Nelle strade sfila "il mondo con i suoi pericoli", rappresentato geograficamente da una moltitudine di delegati e gruppi provenienti da luoghi più o meno lontani. Un mondo che si esprime, in una moltitudine di colonne sonore:
sono
libera
non ho confini intorno a me
sono un pensiero sono musica
(Valentina Giovagnini, Libera, 2002)
Così che "la colonna sonora del corteo assomiglia ai suoni emessi da una radio quando si gira velocemente la manopola della sintonia". Come aveva già osservato Gianni Lucini a proposito di Genova il movimento globale costruisce una musica globale che abolisce il concetto di "straniero". In parte un processo simile era già in corso dagli anni cinquanta e sessanta con il dilagare della musica rock e di quella dei Beatles. Anche i giovani di allora avevano trovato una koinè musicale comune, ma ancora il loro linguaggio "era definito, strutturato, riducibile a schema, indiscutibilmente occidentale e condizionato dalla barriera di una lingua dominante, l’inglese"; e quando quella cultura musicale si era aperta alle altre musiche del mondo "l’aveva fatto senza mettere in discussione il punto di partenza: era l’Occidente che si apriva all’oriente, il Nord al Sud, mai viceversa. L’Occidente era il centro, il resto variegata periferia". Oggi invece si assiste alla nascita di una musica che "sente le tradizioni dei vari popoli del mondo non come una curiosità da scoprire, ma come parte del proprio patrimonio culturale. Sono cittadini del mondo che si nutrono delle mille culture del pianeta", in questo modo salta "anche la schiavitù della lingua" .
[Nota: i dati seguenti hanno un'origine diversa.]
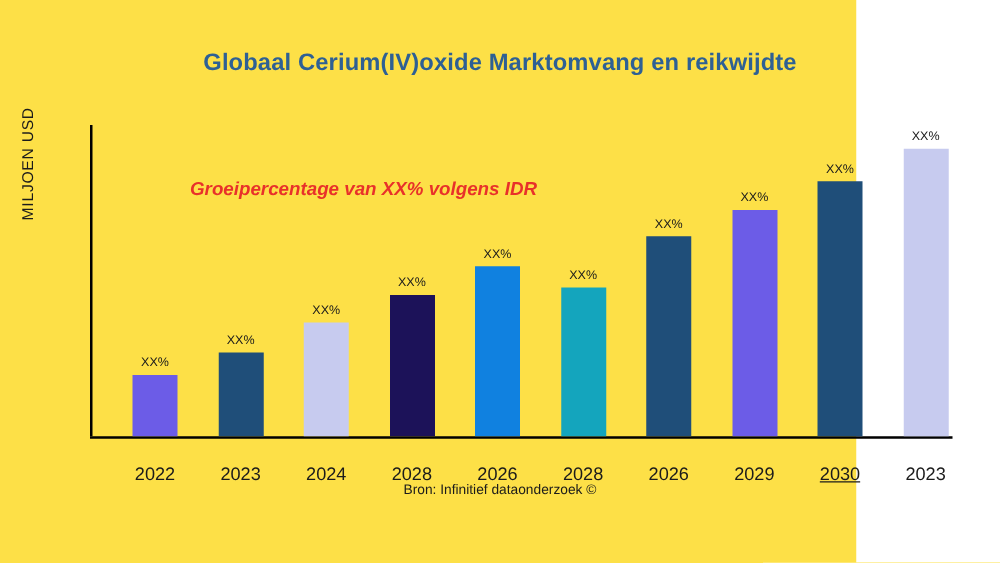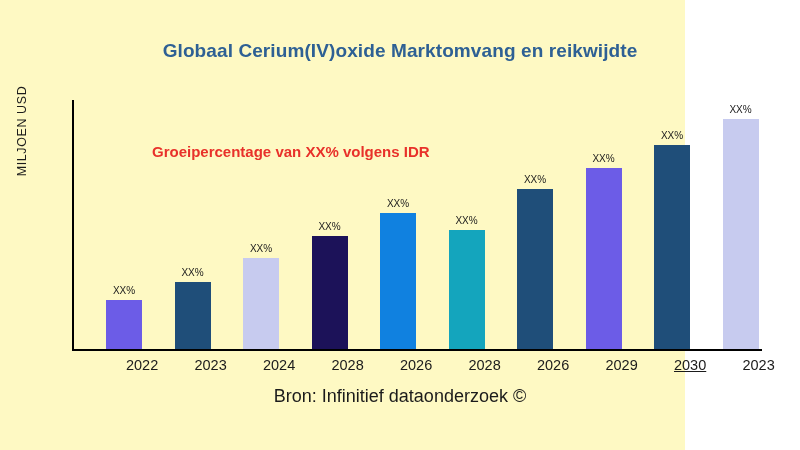"Globaal Cerium(IV)oxide Marktomvang en" #chart-root { background: #fef9c3 -> #fde047 }
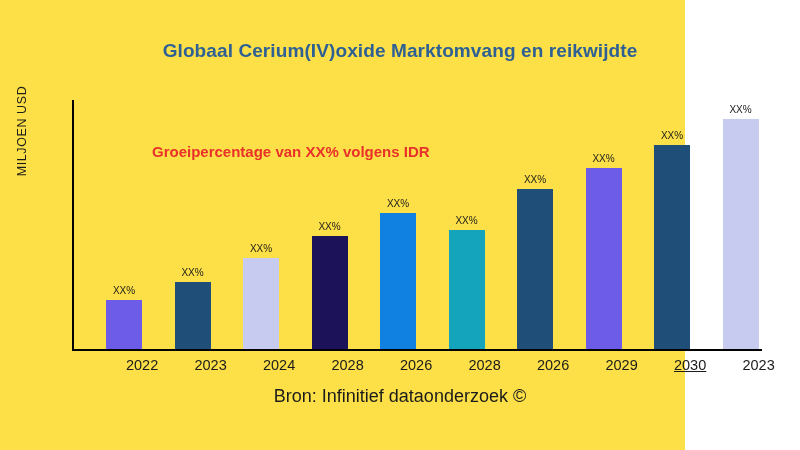"Groeipercentage van XX% volgens IDR" div { font-style: none -> italic }
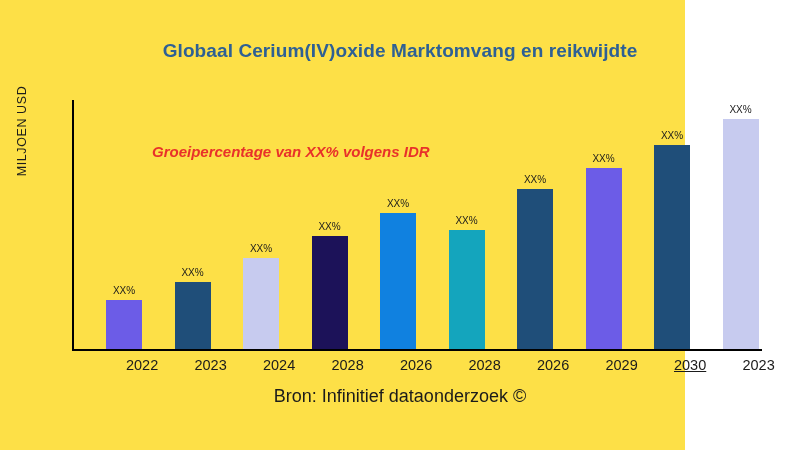"2022" .tick-label { text-align: right -> center; top: 257px -> 272px }
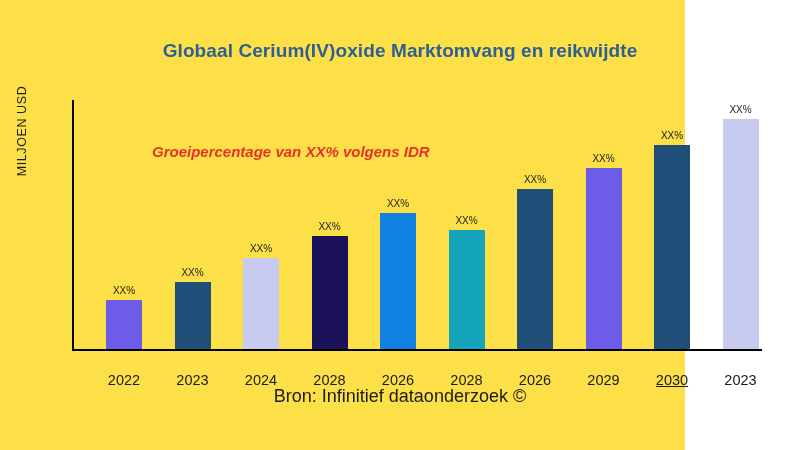"Bron: Infinitief dataonderzoek ©" #source-note { font-size: 18px -> 11px }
A differenza dei girotondini, i no global non sono ipnotizzati dal cavaliere, non sono presi da una fobia personale antiberlusconiana. E’ un movimento di più ampio e lungo respiro, non è nato dopo la vittoria del centro destra del 13 maggio 2001, esisteva già prima, si batteva già contro politiche neoliberiste del governo, compreso quello di centro sinistra; l’obiettivo suo non è sostituire Berlusconi con Rutelli o D’Alema o col "buon" Prodi, ma ridefinire i contenuti globali delle politiche governative a livello internazionale. Poiché affronta questioni globali, assume connotazioni globali, diventa l’espressione di una società civile globale senza frontiere, indipendente dall’operato degli stati e dalle contingenze politiche nazionali, quindi, rispetto a movimenti precedenti o a carattere locale, il suo livello di autonomia dai governi è maggiore, come maggiore è la sua capacità di sottrarsi all’integrazione subalterna nelle dinamiche della politica e dei partiti.
La contingenza politica nazionale occupa uno spazio particolare e ridefinito nell’ambito di una visione globale dei problemi. Non si tratta di sostituire classi dirigenti e ceti politici con altri, più "bravi e onesti", ma di contrastare e costruire un’alternativa al neoliberismo, al capitalismo finanziario, alla guerra imperiale e alle banche che la finanziano, alle multinazionali che producono marchi e merci sfruttando l’ambiente e il lavoro senza diritti, soprattutto nel terzo mondo.